§ **TASK STATEMENT**
Please output only the lines running from the one that contains "- For now, you" through the last line of the data below, exactly as they stand, with no pictures.

========================================================================

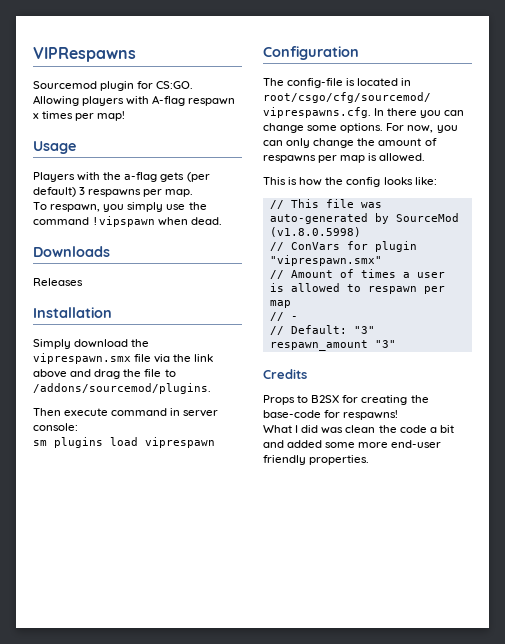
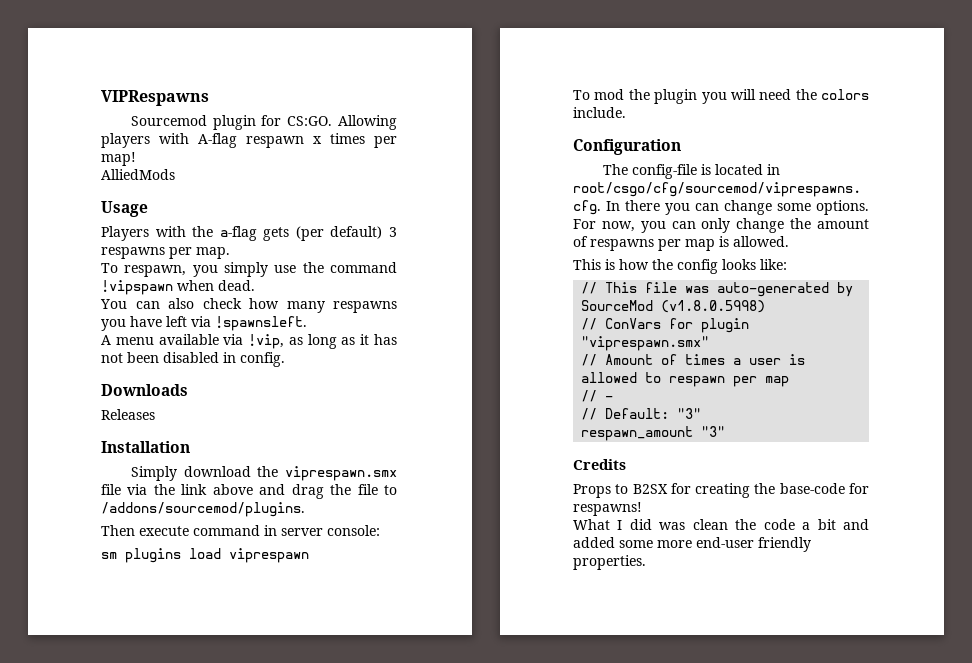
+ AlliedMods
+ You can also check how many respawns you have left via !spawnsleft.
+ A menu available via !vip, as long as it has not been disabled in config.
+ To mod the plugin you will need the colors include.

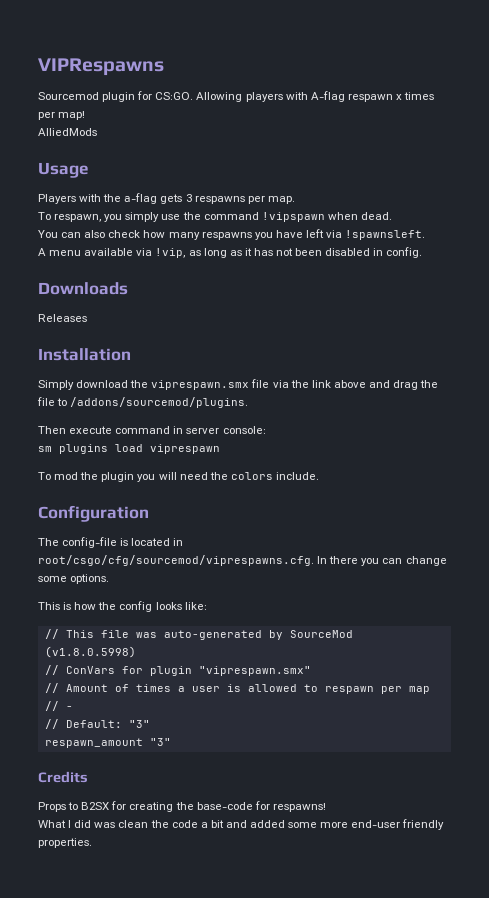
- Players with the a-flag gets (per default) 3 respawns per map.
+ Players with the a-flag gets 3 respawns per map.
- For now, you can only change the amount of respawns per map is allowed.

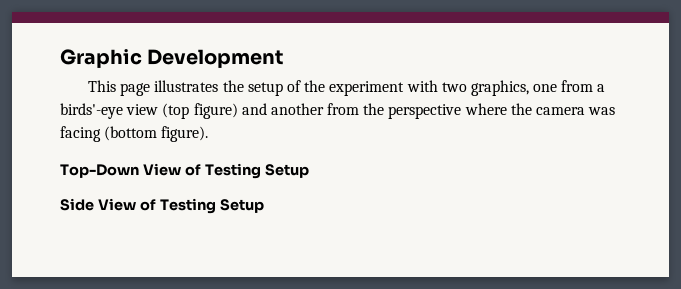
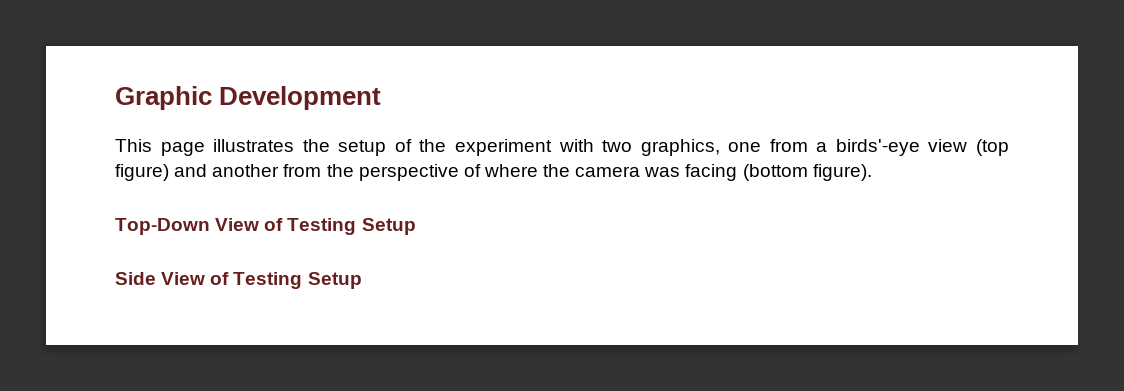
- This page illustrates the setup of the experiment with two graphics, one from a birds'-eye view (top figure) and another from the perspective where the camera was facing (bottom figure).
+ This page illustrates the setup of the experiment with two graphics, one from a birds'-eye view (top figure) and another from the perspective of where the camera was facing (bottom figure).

========================================================================

§ **SOLUTION FOR THIS EXERCISE**
- For now, you can only change the amount of respawns per map is allowed.

- This page illustrates the setup of the experiment with two graphics, one from a birds'-eye view (top figure) and another from the perspective where the camera was facing (bottom figure).
+ This page illustrates the setup of the experiment with two graphics, one from a birds'-eye view (top figure) and another from the perspective of where the camera was facing (bottom figure).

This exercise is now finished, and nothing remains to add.